Caesars Entertainment Operating Corp. received a bankruptcy court’s approval in January to end a chapter 11 case that began in January 2015. But the proceedings continue to make payments to law firms Kirkland & Ellis, Jones Day and Proskauer Rose, the American Lawyer reported yesterday. Bankruptcy Judge A. Benjamin Goldgar in Chicago approved another round of payouts last week in a case that has shaved $10 billion in debt from the gaming giant’s balance sheet. The payments, for work dating from October through the closing of the bankruptcy on Jan. 17, will push Kirkland’s payout to more than $70 million for representing Caesars. Kirkland will receive $7.1 million for three-and-a-half months’ work on behalf of the debtor. Proskauer, which represented a group of unsecured creditors in the case, will be paid about $2.2 million for its work during that timeframe, bringing its total to around $29 million. And Jones Day, which went to bat for a group of second-lien junior bondholders, will make about $1.5 million in the sixth payout of legal fees since the case began more than two years ago, bringing the Cleveland-founded firm’s total payout to just north of $25 million, according to bankruptcy court filings. For those three firms, there is likely to be at least one more payment authorized by the court, but the legal fees have largely tapered off from earlier in Caesars’ chapter 11 proceedings.

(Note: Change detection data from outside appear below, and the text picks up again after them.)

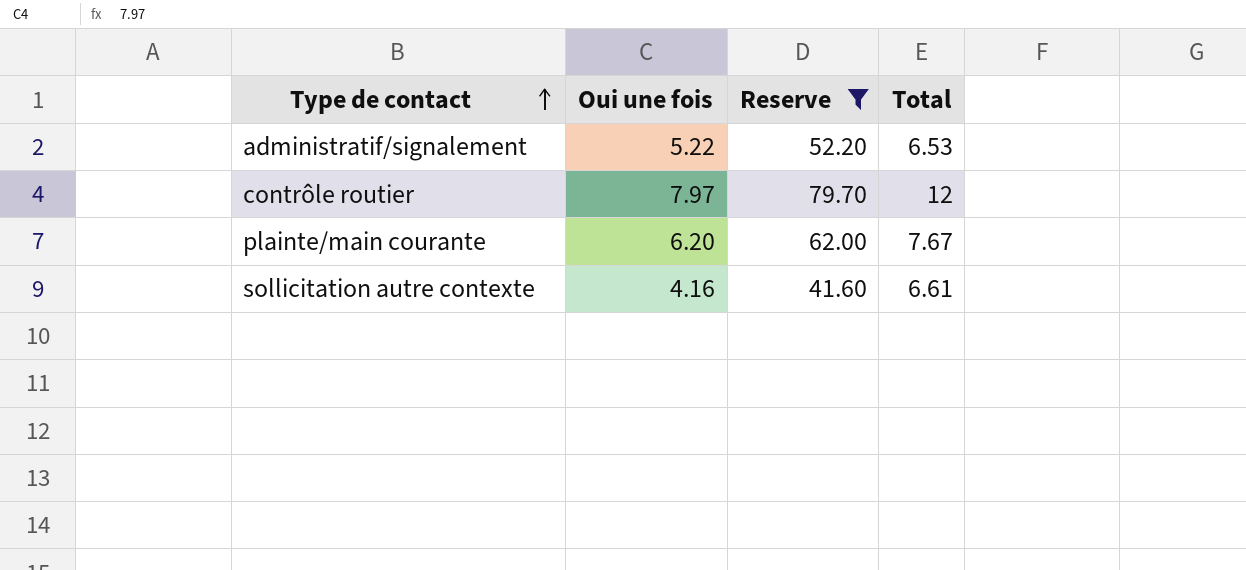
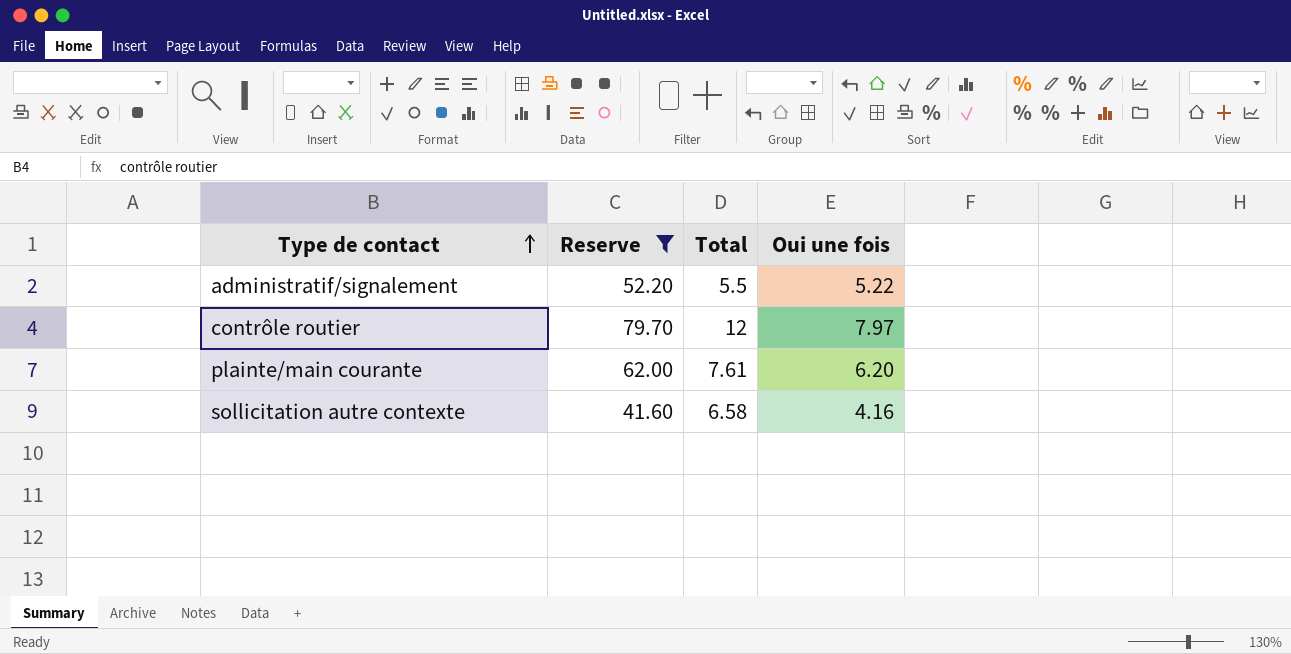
column Oui une fois | position: 2 -> 4
administratif/signalement | Total: 6.53 -> 5.5
plainte/main courante | Total: 7.67 -> 7.61
sollicitation autre contexte | Total: 6.61 -> 6.58

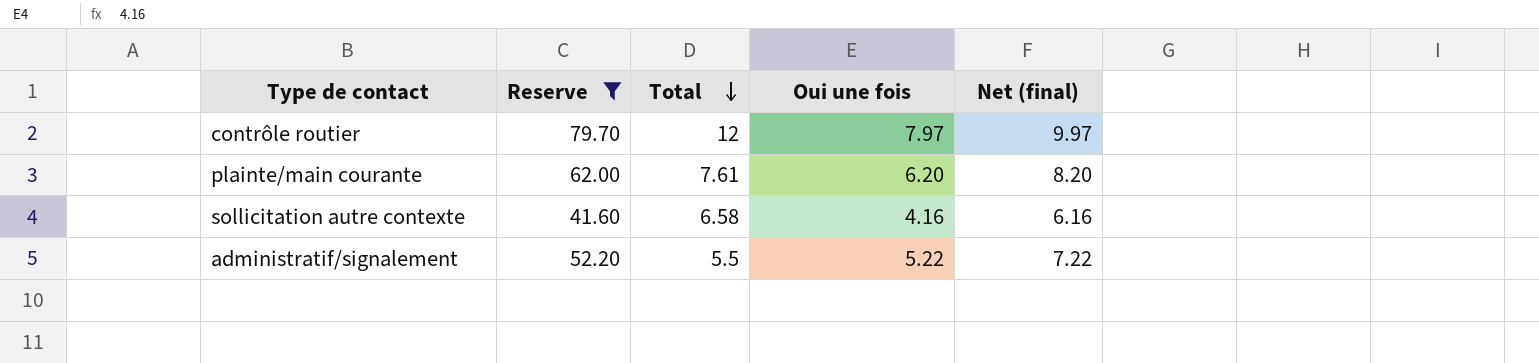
row order: Type de contact ascending -> Total descending
column Net (final) | formula: none -> [Oui une fois] + 2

The Pearl Theater Company, which took the old-fashioned approach of assembling a resident acting company to mount classic plays in increasingly expensive spaces in Manhattan, announced yesterday that it had filed for bankruptcy and was closing after 33 years, the New York Times reported today. The Off Broadway troupe’s demise reflected both financial pressures faced by many small performing arts organizations these days, and a series of missteps that the Pearl had made. In recent years, as the company was buffeted by rising rents, it moved from its longtime home on St. Marks Place in the East Village to New York City Center Stage II in Midtown to its current home on West 42nd Street — where executives signed a 20-year lease in 2012 on a theater that quickly proved unaffordable. The company spent most of its already-small endowment in 2012, depleting it to $28,066 from $241,354, to help with its moving and construction costs. And the costs of its new 42nd Street home were rising: the company’s most recent annual report said its minimum lease payment would be $282,825 this year, growing to $329,317 in 2020.

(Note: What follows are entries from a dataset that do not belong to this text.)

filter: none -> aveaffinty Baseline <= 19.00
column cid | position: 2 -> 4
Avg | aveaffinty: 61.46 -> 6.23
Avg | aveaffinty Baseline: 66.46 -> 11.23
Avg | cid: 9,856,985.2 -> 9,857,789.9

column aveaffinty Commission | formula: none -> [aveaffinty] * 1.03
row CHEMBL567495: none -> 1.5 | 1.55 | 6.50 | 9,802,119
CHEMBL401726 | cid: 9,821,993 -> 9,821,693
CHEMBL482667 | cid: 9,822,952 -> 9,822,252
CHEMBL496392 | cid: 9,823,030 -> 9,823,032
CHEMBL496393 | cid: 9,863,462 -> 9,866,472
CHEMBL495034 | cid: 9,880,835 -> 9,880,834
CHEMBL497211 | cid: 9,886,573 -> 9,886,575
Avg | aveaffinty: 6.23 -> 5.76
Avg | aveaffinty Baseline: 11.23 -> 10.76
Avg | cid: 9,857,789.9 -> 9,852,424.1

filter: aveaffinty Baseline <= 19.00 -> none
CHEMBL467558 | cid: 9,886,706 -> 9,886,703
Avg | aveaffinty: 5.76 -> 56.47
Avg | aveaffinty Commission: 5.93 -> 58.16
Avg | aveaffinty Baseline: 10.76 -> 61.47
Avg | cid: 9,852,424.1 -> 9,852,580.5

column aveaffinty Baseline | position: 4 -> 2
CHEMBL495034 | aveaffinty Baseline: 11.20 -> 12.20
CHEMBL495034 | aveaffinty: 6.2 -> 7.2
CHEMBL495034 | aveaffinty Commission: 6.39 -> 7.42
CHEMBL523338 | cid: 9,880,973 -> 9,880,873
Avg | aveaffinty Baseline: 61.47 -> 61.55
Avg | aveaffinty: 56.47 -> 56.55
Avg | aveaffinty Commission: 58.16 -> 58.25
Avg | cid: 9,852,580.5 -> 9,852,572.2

Caesars Entertainment Corp. will resurface from bankruptcy this year after nearly a decade of struggles with unsustainable debt dating back to the financial crisis, the Wall Street Journal reported today. Now it faces a new challenge: How to grow when gambling is already within driving distance of virtually every American, and even international development prospects have diminished. Caesars expects shareholders to vote on a plan to emerge from bankruptcy by late September, and executives in recent weeks have begun offering their vision for the company’s future. Having extinguished $10 billion in debt following a brutal bankruptcy reorganization, Caesars will have the balance sheet to pursue acquisitions and new investments in the way that rivals such as MGM Resorts International have done in recent years. But the reconstituted Caesars faces hurdles that illuminate how much the world of casino gambling has shifted since the company was purchased in a disastrously timed 2008 private-equity buyout.